**Task directions**
Transcribe, word for word and with nothing extra, the line containing "discount: 8% = 383.60 -> 8% = 341.60" and each line that comes after it in the entries.

[Change detection data]
★ ★ ★ ★ ★

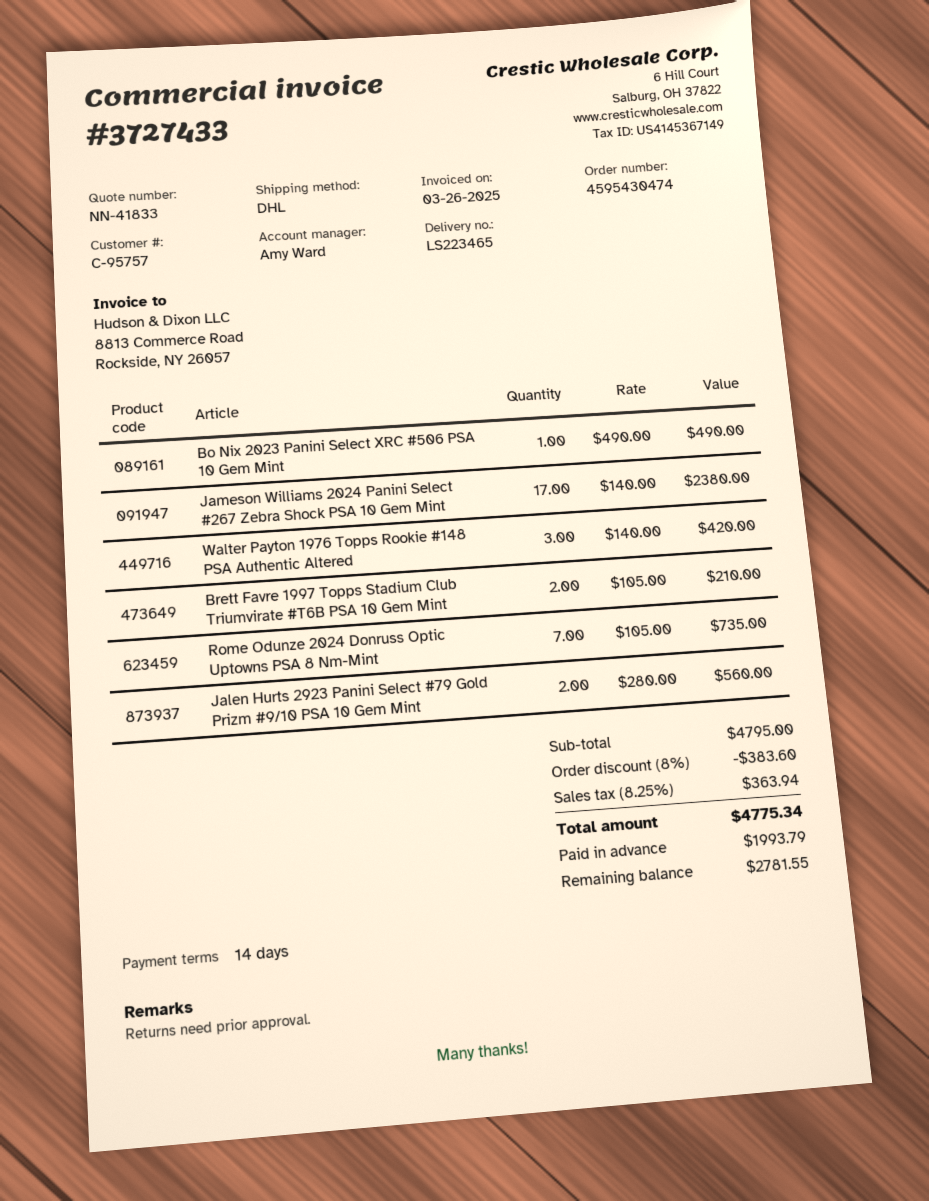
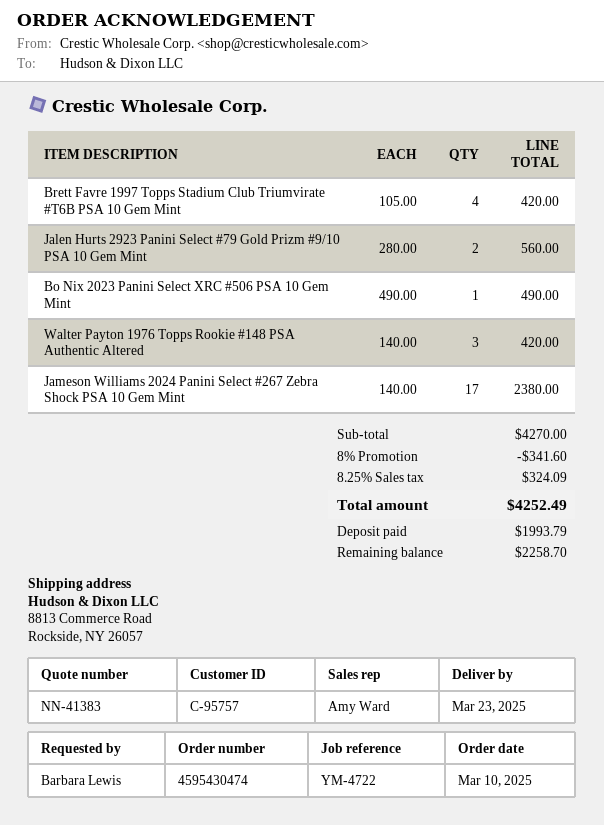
quote number: NN-41833 -> NN-41383
Brett Favre 1997 Topps Stadium Club Triumvirate #T6B PSA 10 Gem Mint: 2 x 105.00 = 210.00 -> 4 x 105.00 = 420.00
Rome Odunze 2024 Donruss Optic Uptowns PSA 8 Nm-Mint: 7 x 105.00 = 735.00 -> none
subtotal: 4795.00 -> 4270.00
discount: 8% = 383.60 -> 8% = 341.60
tax: 8.25% = 363.94 -> 8.25% = 324.09
total: 4775.34 -> 4252.49
balance: 2781.55 -> 2258.70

★ ★ ★ ★ ★

**Result**
discount: 8% = 383.60 -> 8% = 341.60
tax: 8.25% = 363.94 -> 8.25% = 324.09
total: 4775.34 -> 4252.49
balance: 2781.55 -> 2258.70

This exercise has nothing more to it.